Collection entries
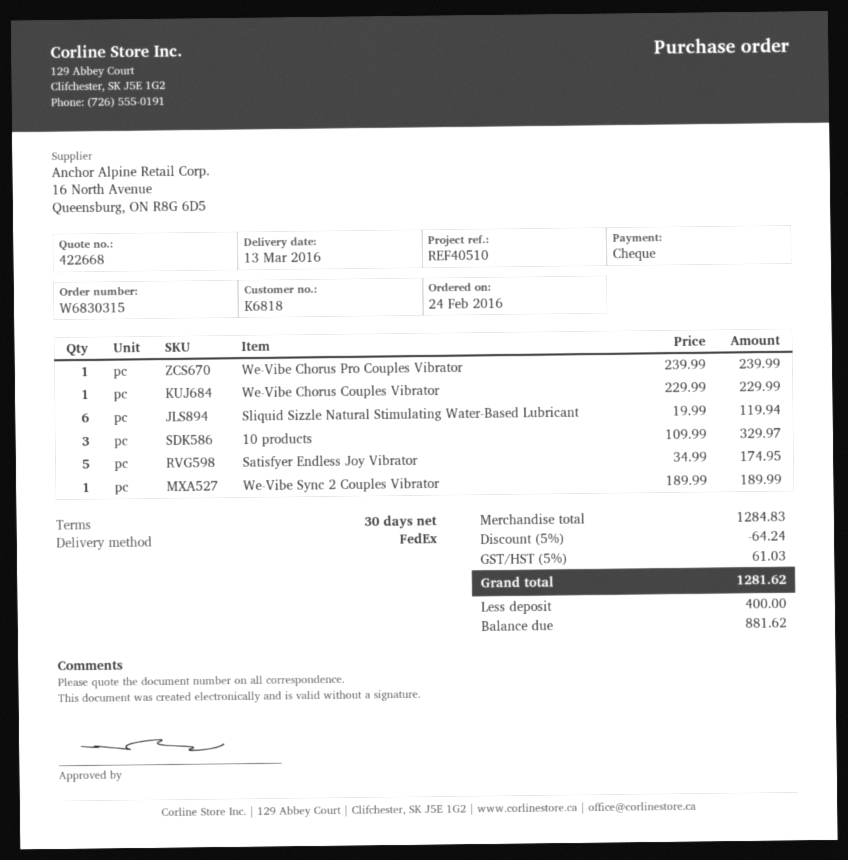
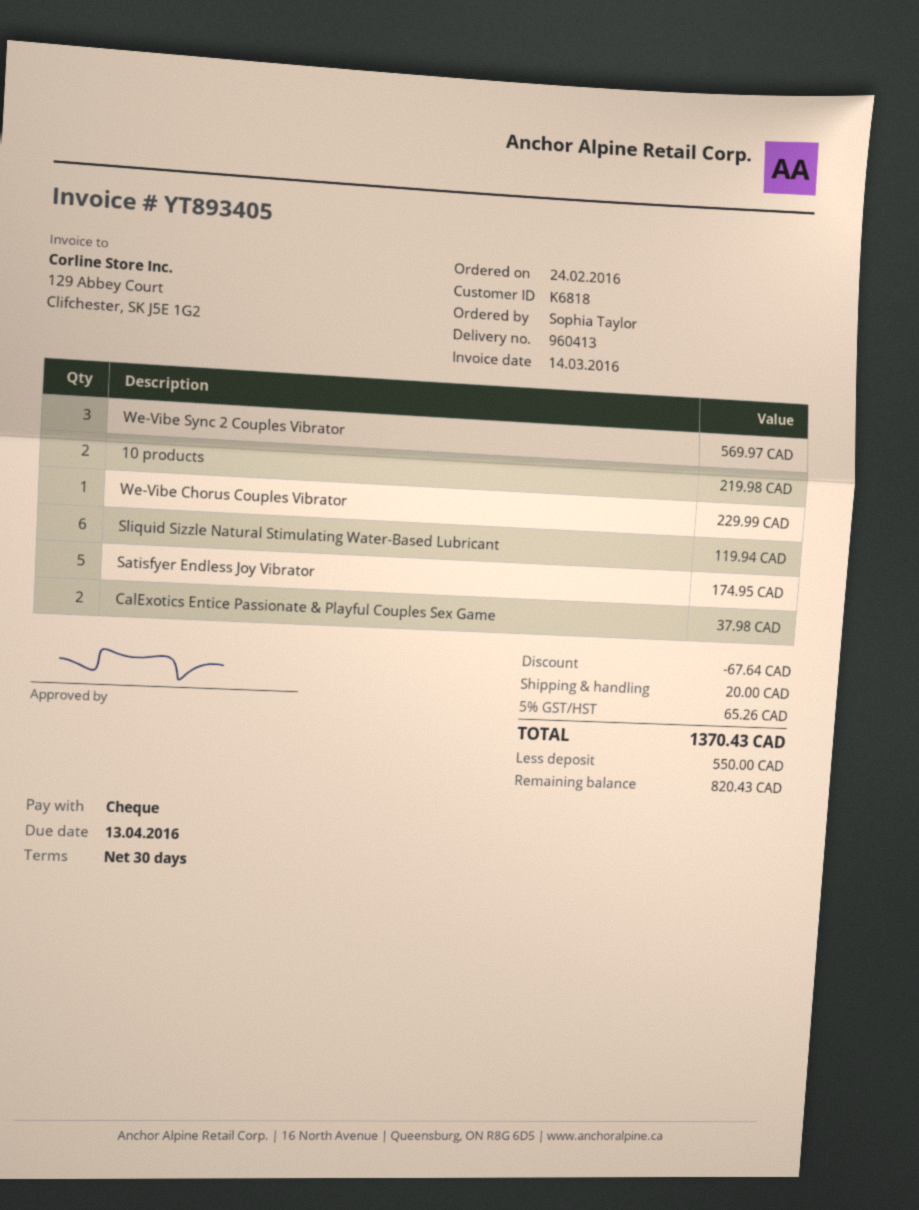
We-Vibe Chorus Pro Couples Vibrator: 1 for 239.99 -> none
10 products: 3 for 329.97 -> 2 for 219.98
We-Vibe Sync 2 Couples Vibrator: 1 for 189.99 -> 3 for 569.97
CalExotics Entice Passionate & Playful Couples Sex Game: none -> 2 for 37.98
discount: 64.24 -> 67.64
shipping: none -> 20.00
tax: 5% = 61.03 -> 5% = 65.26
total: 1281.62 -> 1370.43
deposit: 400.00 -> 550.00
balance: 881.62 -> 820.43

==

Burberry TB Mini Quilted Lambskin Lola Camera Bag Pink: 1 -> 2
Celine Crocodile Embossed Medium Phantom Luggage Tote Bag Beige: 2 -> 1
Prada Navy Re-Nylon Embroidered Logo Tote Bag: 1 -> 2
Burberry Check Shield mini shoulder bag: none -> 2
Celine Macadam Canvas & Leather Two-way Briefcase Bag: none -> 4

◆ **Prompt**
Looking at the data above, write out exactly the lines that start at the one containing "We-Vibe Chorus Pro" and end at the one containing "balance: 881.62 -> 820.43"; include both and nothing beyond.

◆ **Task solution**
We-Vibe Chorus Pro Couples Vibrator: 1 for 239.99 -> none
10 products: 3 for 329.97 -> 2 for 219.98
We-Vibe Sync 2 Couples Vibrator: 1 for 189.99 -> 3 for 569.97
CalExotics Entice Passionate & Playful Couples Sex Game: none -> 2 for 37.98
discount: 64.24 -> 67.64
shipping: none -> 20.00
tax: 5% = 61.03 -> 5% = 65.26
total: 1281.62 -> 1370.43
deposit: 400.00 -> 550.00
balance: 881.62 -> 820.43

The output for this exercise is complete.